* [Task description]:
Span requested from the data below: the line with "Liberation Sans, sans-serif" through the line with "html: none ->", both included. Give only these lines again, exactly, and leave every picture out.

___ Data supplied

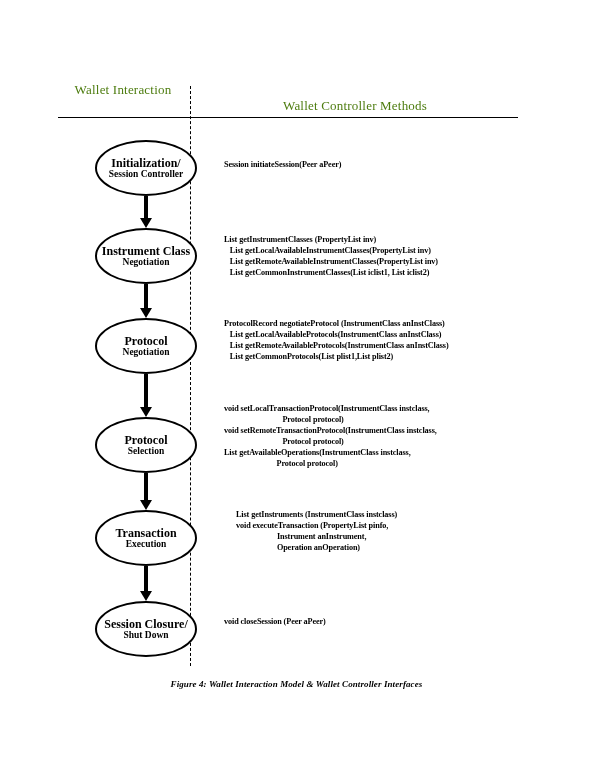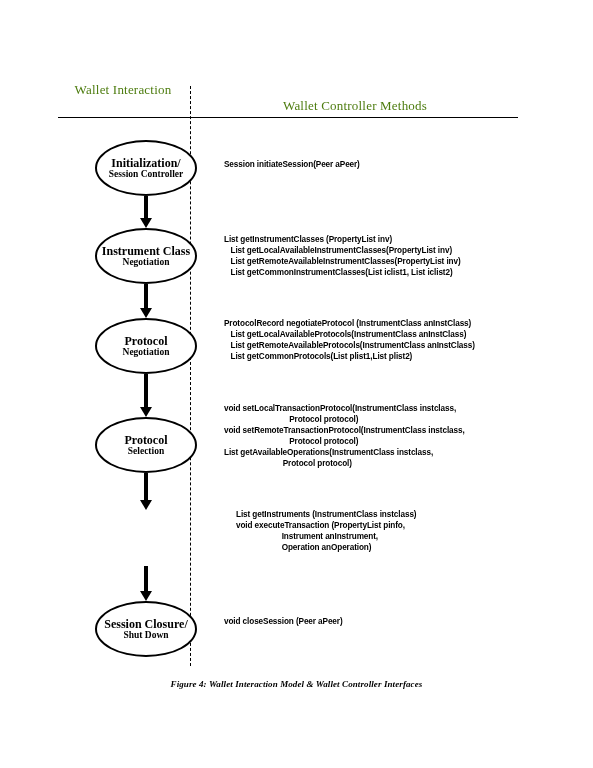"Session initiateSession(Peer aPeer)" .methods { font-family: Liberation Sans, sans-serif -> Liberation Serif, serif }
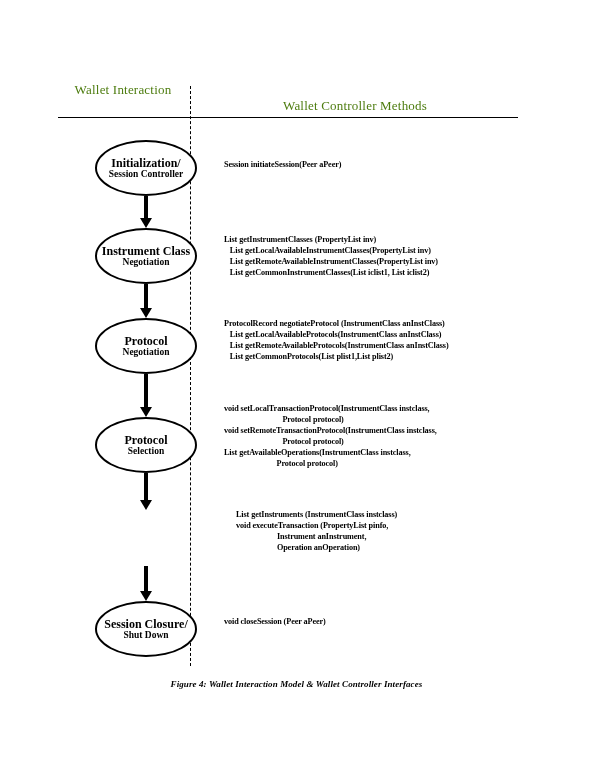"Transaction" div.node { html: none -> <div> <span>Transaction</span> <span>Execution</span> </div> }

______
___ Data supplied

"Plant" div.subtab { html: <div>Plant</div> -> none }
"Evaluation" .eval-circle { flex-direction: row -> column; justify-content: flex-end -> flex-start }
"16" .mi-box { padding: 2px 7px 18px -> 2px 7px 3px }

______

* [Written reply]:
"Session initiateSession(Peer aPeer)" .methods { font-family: Liberation Sans, sans-serif -> Liberation Serif, serif }
"Transaction" div.node { html: none -> <div> <span>Transaction</span> <span>Execution</span> </div> }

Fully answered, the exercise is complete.